Y no es coña | Carlos Gil

La coyuntura y la cultura

En este oficio de juntar letras, los propósitos se encuentran con los hechos y la triste noticia de la muerte del ex ministro de Cultura José Guirao, llega justo para trastocar de alguna manera el desarrollo de lo diseñado. Entre otras razones porque muchos consideramos que José Guirao fue un buen ministro, el mejor en su ramo de los últimos años, que no se entendió su caída de la renovación del gobierno de Sánchez por personas irrelevantes dentro del campo cultural, lo que vino a ahondar la distancia entre el cargo ministerial, sus acciones y lo que una gran parte del sector, en este caso de las artes escénicas viene esperando desde décadas.
Guirao no tuvo tiempo para desarrollar ningún plan, pero escuchó y, sobre todo, habló en términos culturales ya que su trayectoria profesional estaba fundamentada en la gestión cultural, por lo que su lenguaje era práctico, lo que se debe entender como cargado de razón política más allá del oportunismo del momento. Tuvo intervenciones adecuadas, frenó locuras, dio alas a lo importante y estaba en el buen camino para emprender proyectos. Quizás esta mezcla de pragmatismo, sabiduría, sensibilidad cultural y rigor de gestión no fuera bien entendida por el partido predominante en el actual gobierno de coalición y buscaran un perfil más funcionarial, sin apenas idea, incluso que llegara al cargo refunfuñando como es el actual ministro que siempre dice que es de Deportes y se olvida de Cultura, lo que viene a ser un acto freudiano bastante relevante.
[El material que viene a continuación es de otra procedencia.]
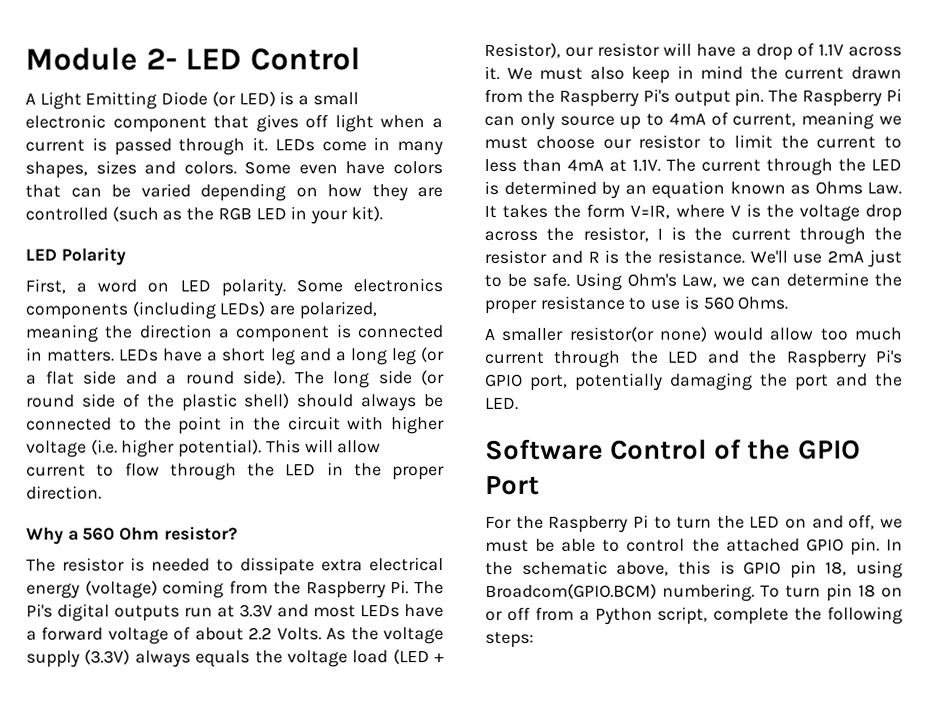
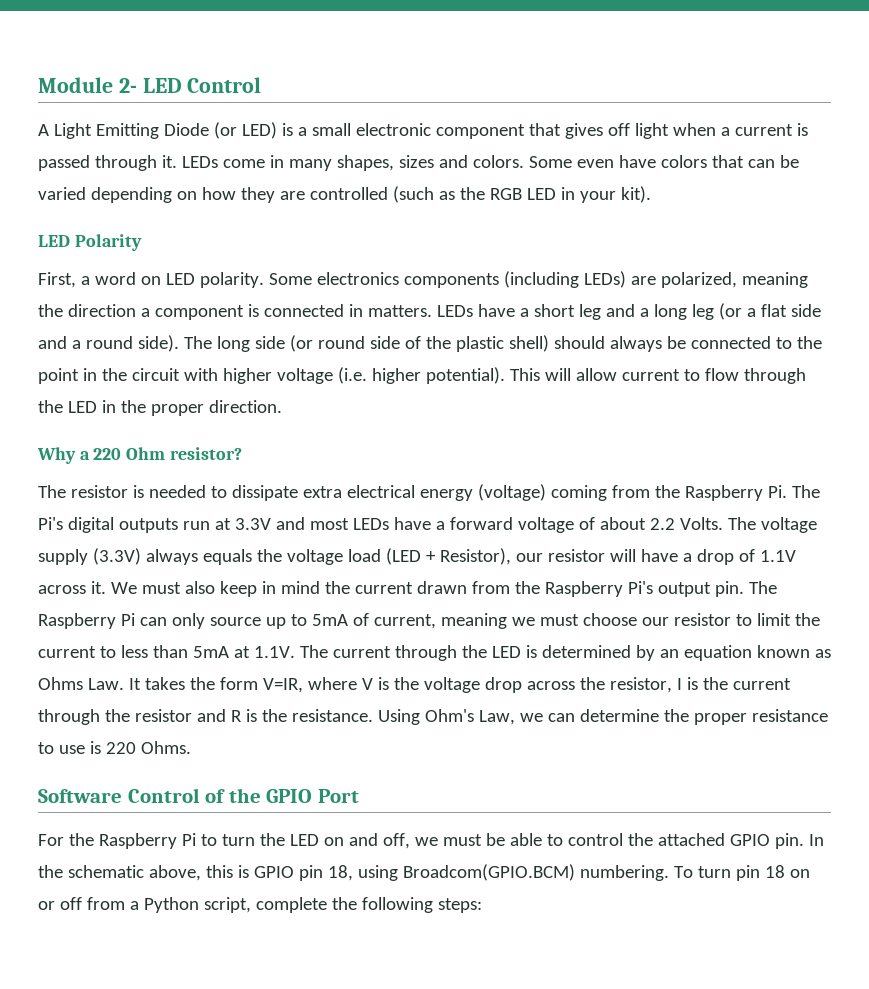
[82,527,116,541] 560 -> [93,448,122,460] 220
[326,627,379,641] As the -> [727,517,756,530] The
[668,112,706,125] 4mA -> [311,614,348,626] 5mA
[567,158,604,171] 4mA -> [192,646,229,658] 5mA
[749,249,902,268] [484,272,570,287] We'll use 2mA just to be safe. -> (373, 715) none
[702,296,734,310] 560 -> [105,742,136,754] 220
[484,326,902,342] [484,349,903,368] [485,372,903,391] [485,397,519,410] // A smaller resistor(or none) would allow too much current through the LED and the Raspberry Pi's GPIO port, potentially damaging the port and the LED. -> (191, 747) none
Y es que he pasado una semana en Palma del Río viendo una media de tres espectáculos al día, aunque estuvieran programados casi el doble, un auténtico maratón para descubrir una parte significativa de la actual producción andaluza en artes escénicas. De las compañías más clásicas, a los emergentes, de propuestas muy sugestivas a otras más ancladas en el conservadurismo. La diversidad siempre es bienvenida para los que acudimos con el espíritu de conocer algo más. Porque llevando tantos quinquenios en esto, la auténtica verdad, es que cada vez se hace más difícil, casi imposible, tener un conocimiento cabal de todo cuanto se hace en los diferentes focos de producción autonómicos, porque ha crecido de manera exponencial, hay un número casi imposible de absorber por el sistema de programación actual, lo que hace que veamos espectáculos de gran entidad que, para este cronista, son descubrimientos. Felices descubrimientos, lo que viene a sellar una de las funciones de las ferias: dar cabida a lo que no circula normalmente, junto a lo que ya tiene su sitio en las agendas y programaciones.
En esta Feria de Palma del río se presentó la Academia de las Artes Escénicas de Andalucía, entidad que me provoca sensaciones muy encontradas. Catalán de nacimiento y formación, vasco por formar parte durante más de treinta y cinco años de las actividades teatrales en Euskadi, miembro de la Academia Española por precaución, encuentro que, si los profesionales andaluces han decidido crear una propia, tendrán sus razones más que suficientes para dar el paso. Lo que viene a significar que, si Euskadi, Catalunya, Galicia toman el mismo camino, la española quedará como una expresión más de un centralismo hipotecado. Todas juntas tendrían una fuerza mayor, pero por separado tienen mucha más representatividad.
En una de esas tertulias espontáneas que se forman en eventos de estas características sentí otra vez, el paso del tiempo, la no argumentación convertida en un desprecio a la edad, es decir a la experiencia. Una descalificación no por lo que se propone sino porque lo propone alguien que no está en el mercado. Parece que los mayores de cierta edad no seamos capaces de estar al tanto de lo que se mueve, de lo que se hace en otros puntos, de lo que puede ser necesario. Es la onda de una modernidad muy reaccionaria. Eso sí, pegada a los presupuestos generales, no al libre pensamiento. Y es que uno sabe que puede estar equivocado. Incluso muy equivocado, pero no por la edad, sino por analizar la realidad de una manera que no sigue la corriente o que está fuera de pensamiento único mayoritario.
Y es que cuando tocas temas como el INAEM y hay personas vinculadas a su existencia de manera directa, es difícil llegar a conclusiones sobre su viabilidad, sobre qué hacer con esta institución que, al menos, parece que todas las personas consideran que no está pasando por sus mejores momentos. No es un tema sencillo. No se puede despachar ni con decenas de artículos, ni con frases brillantes en tertulias, ni con voluntades y vinculaciones inquebrantables. Es una decisión que debe tomarse después de muchos estudios, conversaciones, planes, opciones, comparaciones que concluya en una decisión política vinculante. Una decisión política con carácter de estado. Y pensando en el bien cultural democrático. Lo demás está muy bien para discutir y tomarse unas cervezas. Yo parto de una intención maximalista: demolición controlada.